> _Directions for this task_: An exact copy of every entry is needed here; the images stay out.

[Edit tracking data]
BEGIN

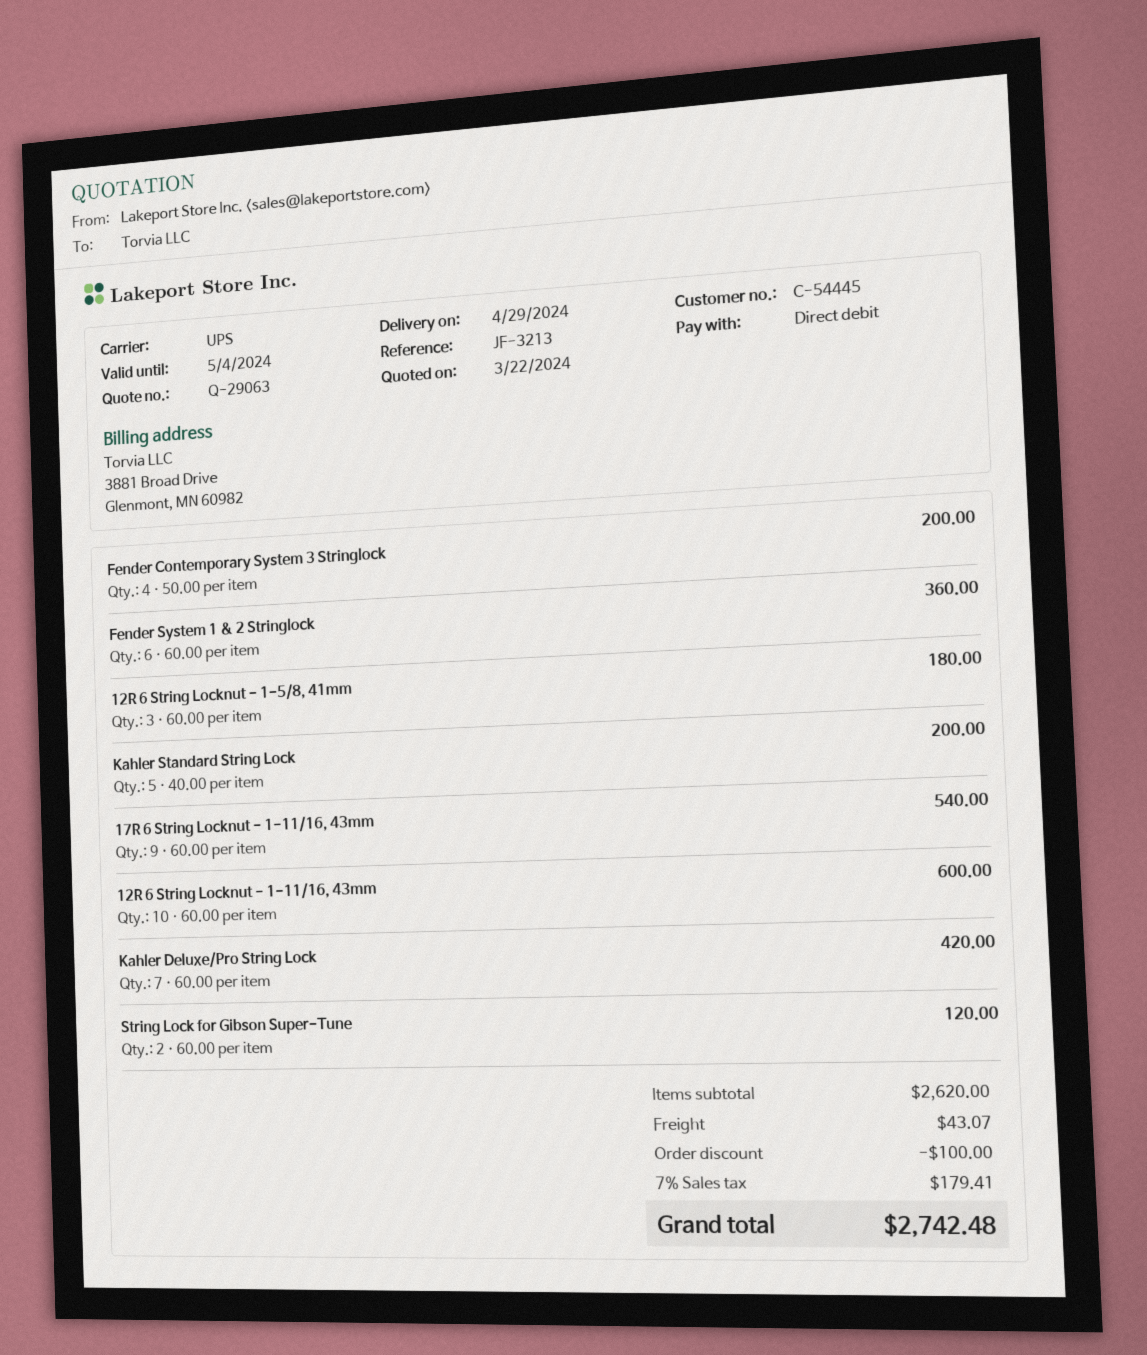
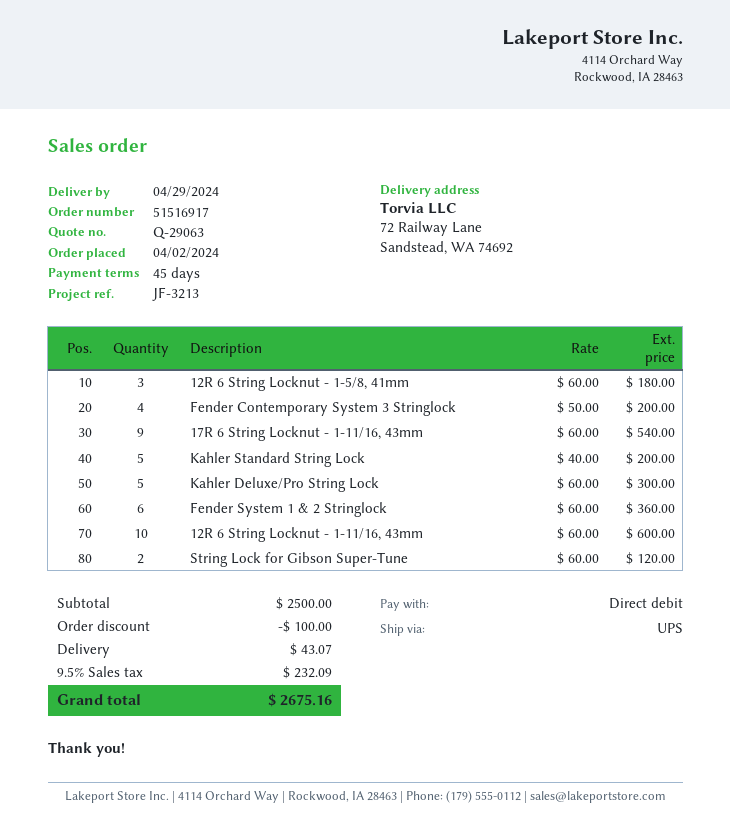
Kahler Deluxe/Pro String Lock: 7 x 60.00 = 420.00 -> 5 x 60.00 = 300.00
subtotal: 2620.00 -> 2500.00
tax: 7% = 179.41 -> 9.5% = 232.09
total: 2742.48 -> 2675.16

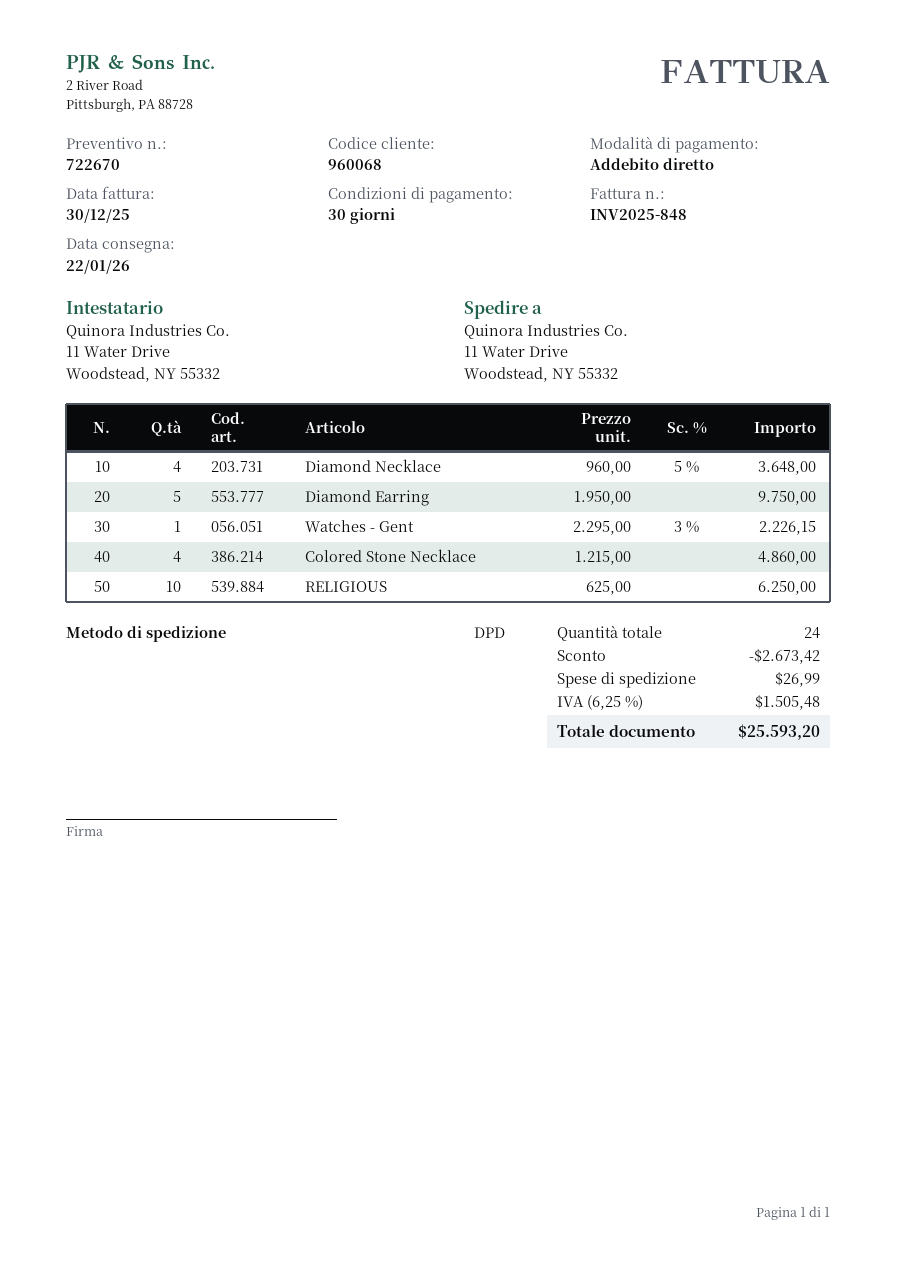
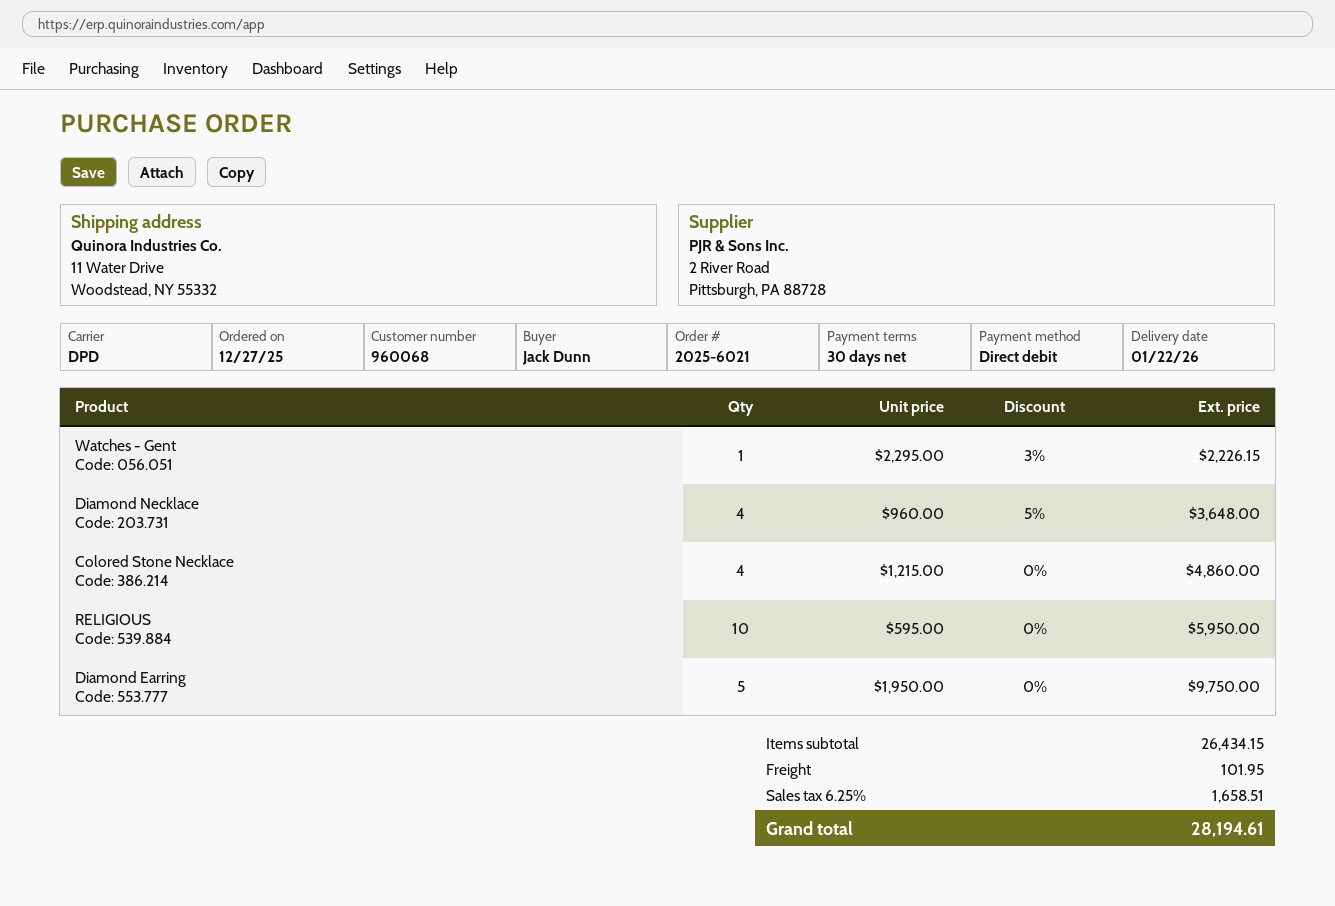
RELIGIOUS: 10 x 625.00 = 6250.00 -> 10 x 595.00 = 5950.00
discount: 2673.42 -> none
shipping: 26.99 -> 101.95
tax: 6.25% = 1505.48 -> 6.25% = 1658.51
total: 25593.20 -> 28194.61

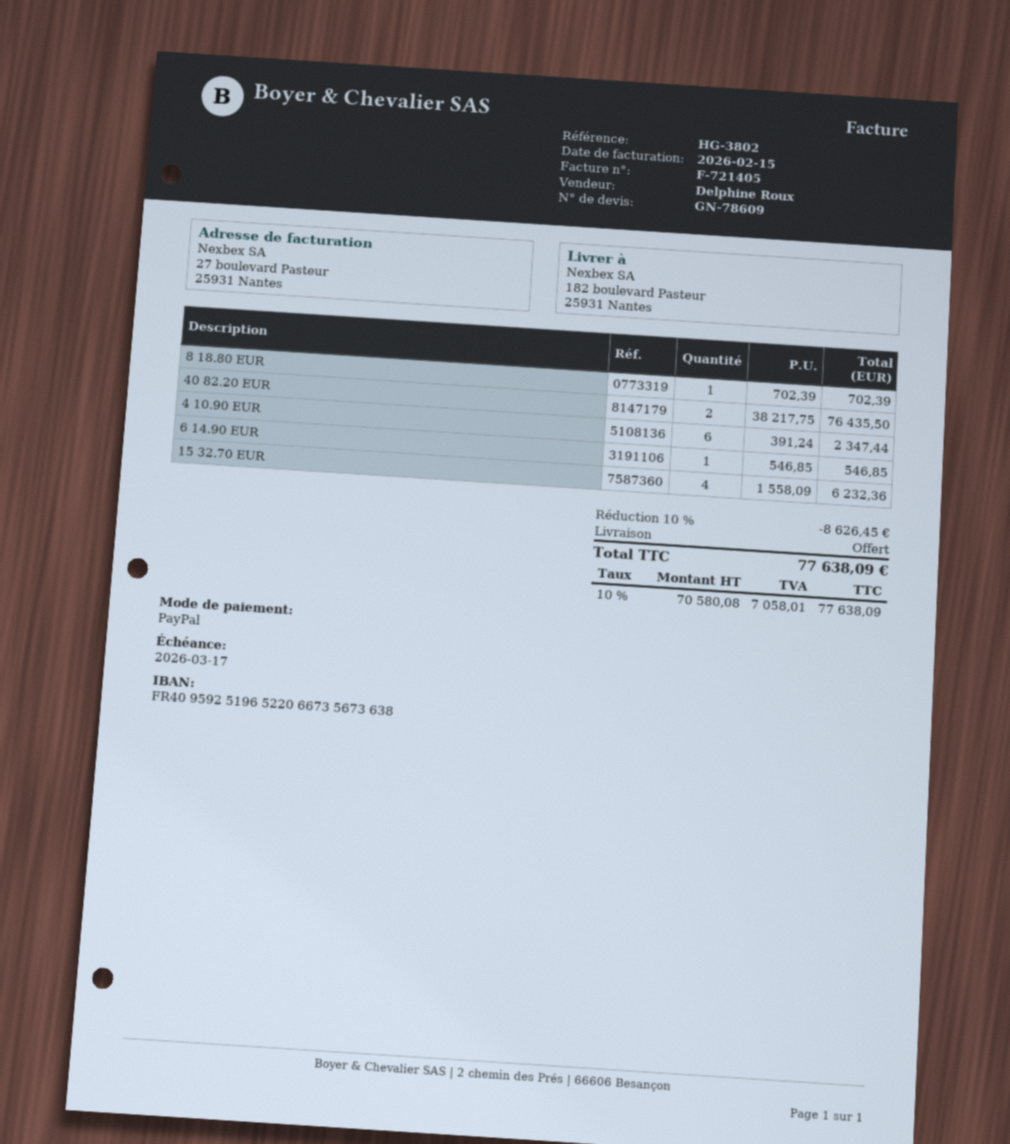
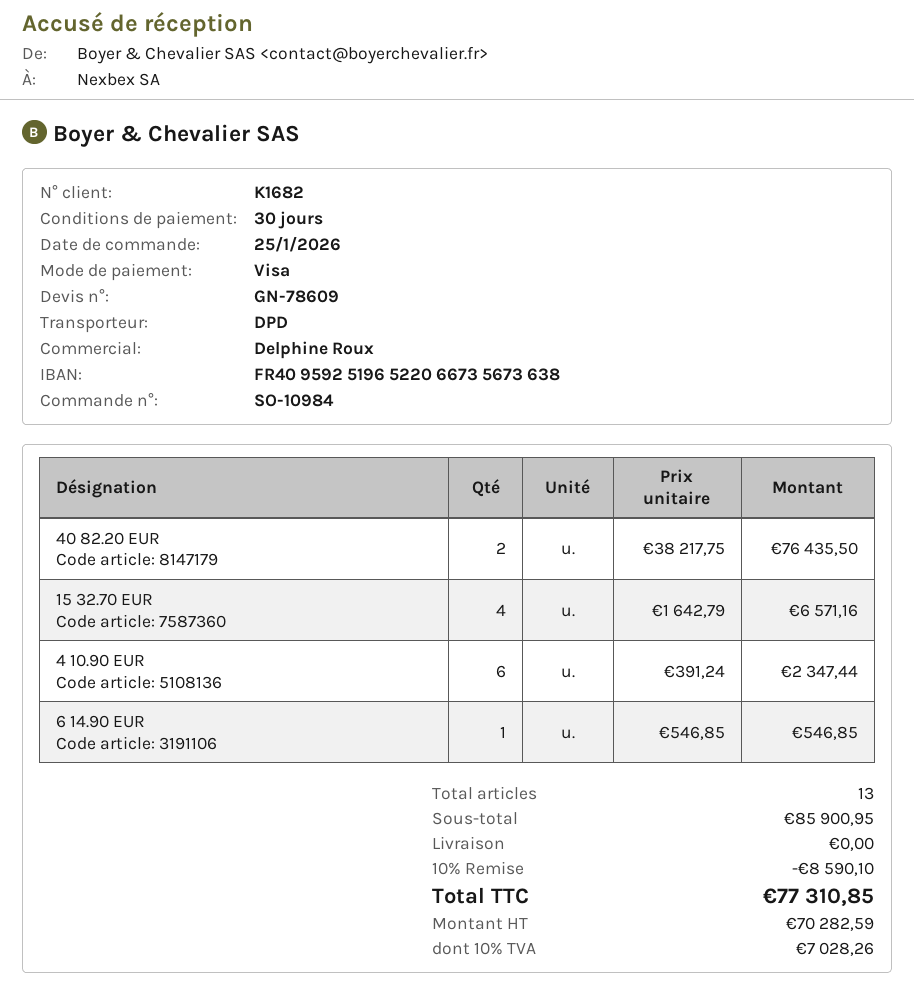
payment method: PayPal -> Visa
8 18.80 EUR: 1 x 702.39 = 702.39 -> none
15 32.70 EUR: 4 x 1558.09 = 6232.36 -> 4 x 1642.79 = 6571.16
discount: 10% = 8626.45 -> 10% = 8590.10
net: 70580.08 -> 70282.59
tax: 10% = 7058.01 -> 10% = 7028.26
total: 77638.09 -> 77310.85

END

> _Problem solution_:
Kahler Deluxe/Pro String Lock: 7 x 60.00 = 420.00 -> 5 x 60.00 = 300.00
subtotal: 2620.00 -> 2500.00
tax: 7% = 179.41 -> 9.5% = 232.09
total: 2742.48 -> 2675.16

RELIGIOUS: 10 x 625.00 = 6250.00 -> 10 x 595.00 = 5950.00
discount: 2673.42 -> none
shipping: 26.99 -> 101.95
tax: 6.25% = 1505.48 -> 6.25% = 1658.51
total: 25593.20 -> 28194.61

payment method: PayPal -> Visa
8 18.80 EUR: 1 x 702.39 = 702.39 -> none
15 32.70 EUR: 4 x 1558.09 = 6232.36 -> 4 x 1642.79 = 6571.16
discount: 10% = 8626.45 -> 10% = 8590.10
net: 70580.08 -> 70282.59
tax: 10% = 7058.01 -> 10% = 7028.26
total: 77638.09 -> 77310.85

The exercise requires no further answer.